By Katie Worth

HAGATNA, Guam (Pacific Daily News, Dec. 9) - One year to the day after Supertyphoon Pongsona released its wrath on Guam, forcing the cancellation of the Feast of the Immaculate Conception, thousands of Catholics showed their continuing devotion to their patron saint by participating in yesterday's procession.

Many of those who attended the special Mass for the feast day, followed by the procession of Santa Marian Kamalen, or Our Lady of Camarin, said they noticed a much higher turnout at the event than in years past.

Some speculated that the higher turnout had to do with the belief held by some of Guam's Catholics that the typhoon was an act of God, used to punish Guam because of an attempt to cancel the annual government of Guam holiday, and the Catholic Church's choice to move the celebration of the feast last year from it's traditional day, Sunday, Dec. 8 to Monday, Dec. 9.

Shortly before the typhoon, the Legislature passed a law returning Dec. 8 -- which also happens to be the anniversary of the day the Japanese invaded Guam in 1941-- to a GovGuam holiday. The law also changed the name of the holiday from Our Lady of Camarin Day to Remembrance Day, in acknowledgment of the Japanese invasion of Guam.

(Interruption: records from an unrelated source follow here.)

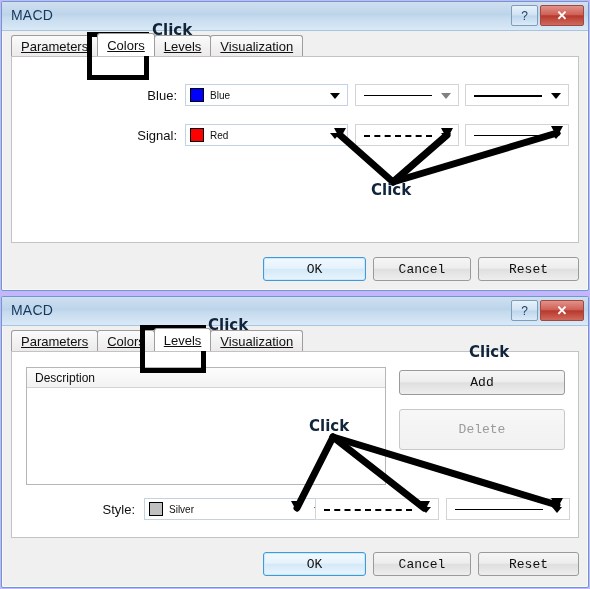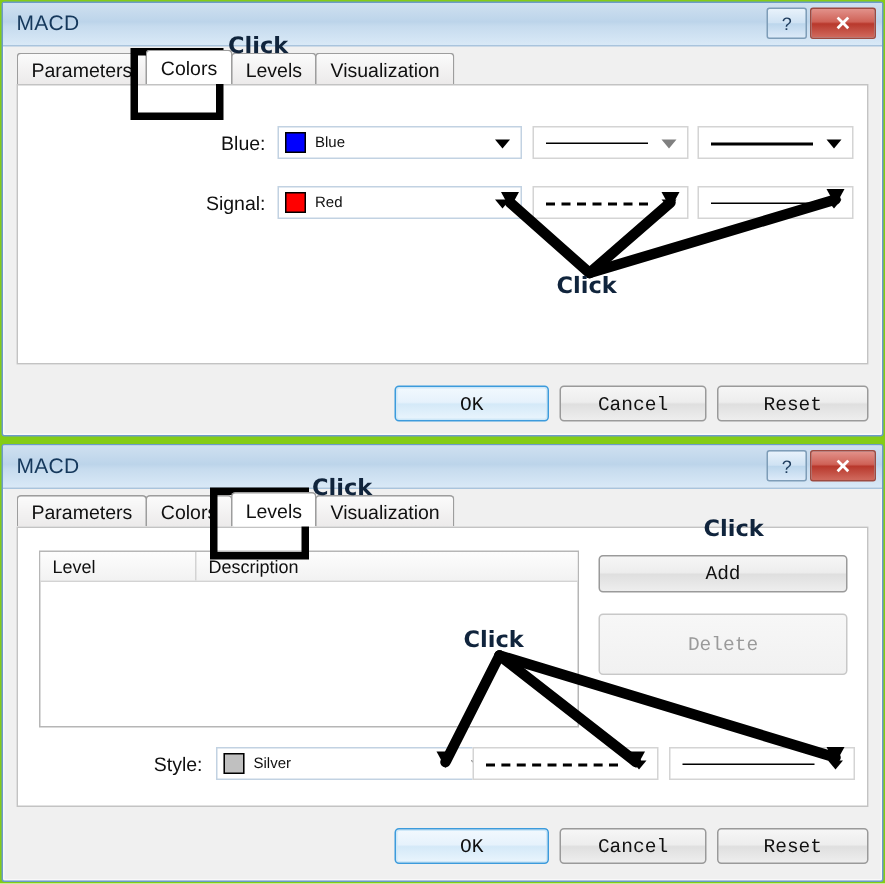--- a/index.html
+++ b/index.html
@@ -10,7 +10,7 @@
     font-family: "Liberation Sans", sans-serif;
     overflow: hidden;
   }
-  .page { position: relative; width: 590px; height: 589px; background: #84cc16; }
+  .page { position: relative; width: 590px; height: 589px; background: #c4b5fd; }
 
   
   .dialog {

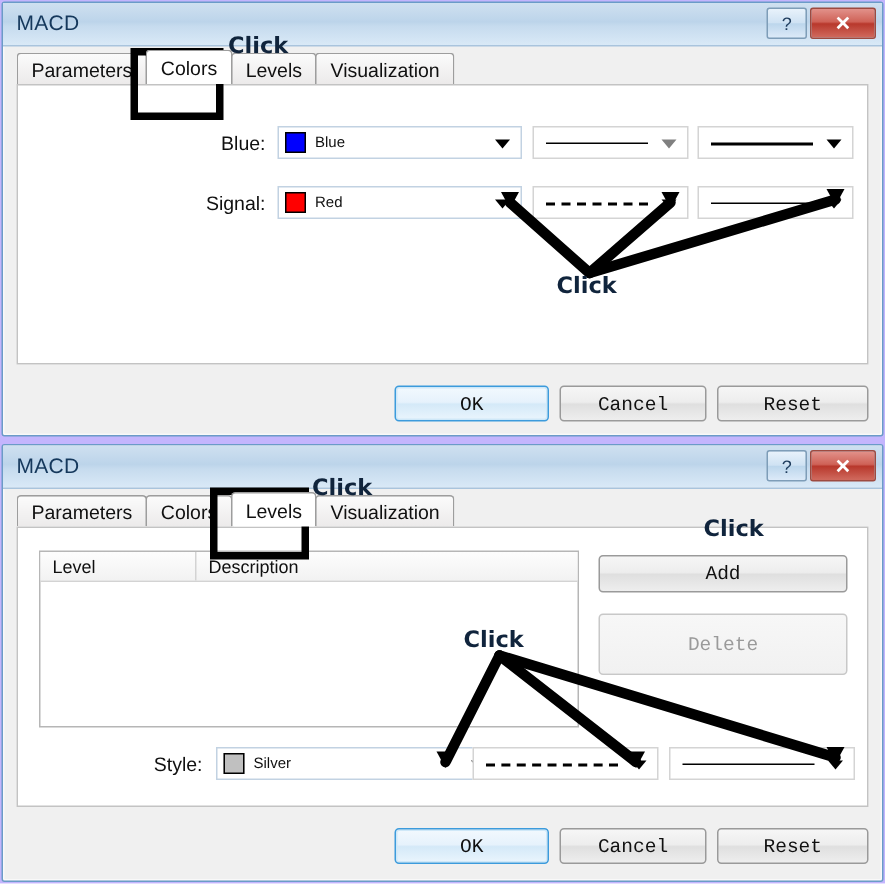--- a/index.html
+++ b/index.html
@@ -62,6 +62,7 @@
     border-bottom: none;
     border-radius: 3px 3px 0 0;
     margin-right: -1px;
+    text-decoration: underline;
   }
   .tab.active {
     background: #ffffff;

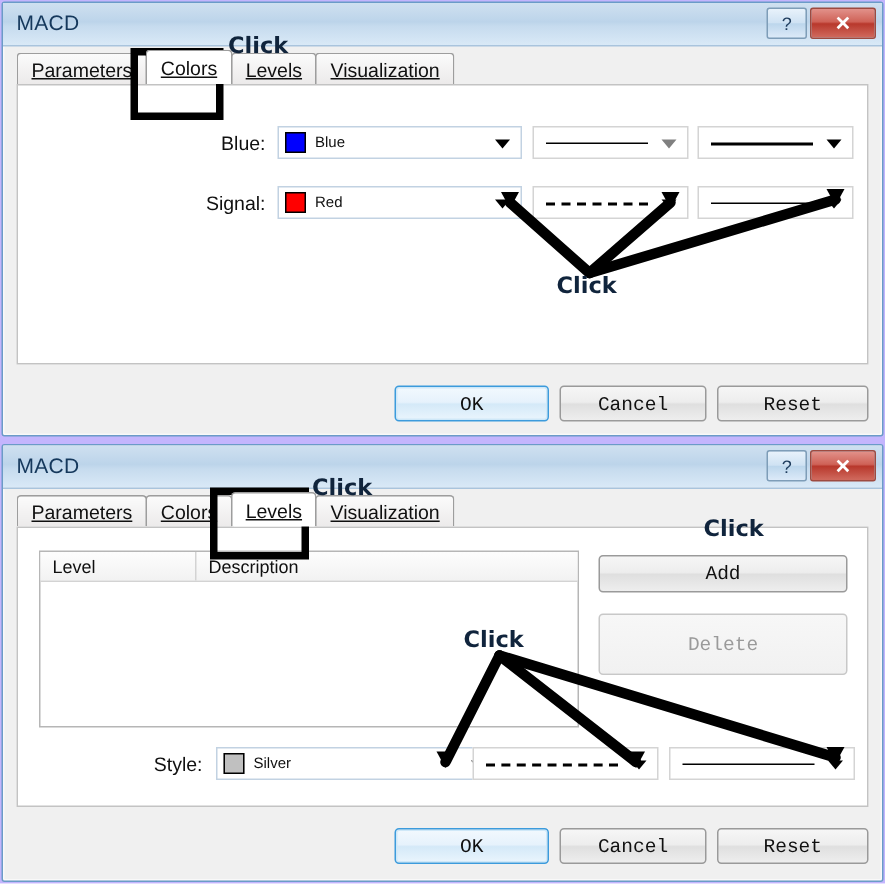--- a/index.html
+++ b/index.html
@@ -259,7 +259,6 @@
 
     <div class="listbox" style="left:24px; top:70px; width:360px; height:118px;">
       <div class="list-head">
-        <div class="col" style="width:104px;">Level</div>
         <div class="col last">Description</div>
       </div>
     </div>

"Many of the manamko' believe the typhoon had to do with the cancellation, that it was an act of God because he was angry that the holiday was dismissed," said Anna Sablan, 19, of Sinajana. "Part of me thinks that and part of me thinks it could have been a coincidence."

Dededo resident Conchita Pamintuan, 63, who wore a white veil to the ceremony yesterday, said she counts among those who believe the typhoon was not a coincidence.

"Because a typhoon didn't happen this year," she said, pointing to the thousands of people singing in front of her. "Because when they canceled the feast and changed the holiday, then there it was -- we had punishment."

Religious Sister of Mercy Marie Pierre, said the novena yesterday, black rosary beads dangling from her hand.

Pierre said she has been attending the annual procession since she was a little girl, "long before the war."

The procession is not too much changed from then, she said. There were fewer attendants, and the procession was held not through paved streets lined with cars and multistory buildings, but rather on brick roads through what then was the small, but bustling capital of the island, she said.

The procession began in front of the Cathedral, as it does now, she said, and the wooden statue of Mary would be held on a karosa, or carriage, and the devotees would head toward Marine Drive.

"Of course, then it wasn't Marine Drive," she said. "We didn't have any third-story buildings at the time - even the Cathedral was much smaller. ... But the procession had the same significance."

Pierre said though the procession had to stop during the Japanese occupation in World War II, people did not stop praying to Mother Mary.

"I lived through the war, and Mary was always the name we called upon," she said, noting she was a teenager during the war. "During the war, the Mass was pretty much taken away from us because there were no more priests, so we depended on our rosary and our devotion to Mary."

The statue symbolizes the spiritual mother and protector of the island, said Pierre.

"I believe personally that she has protected me and my family in times of crisis," she said. "And the island as well. I mean, there have been so many disasters -- how many earthquakes, how many typhoons - but we have had so few deaths. I attribute that to Mary's protection of us."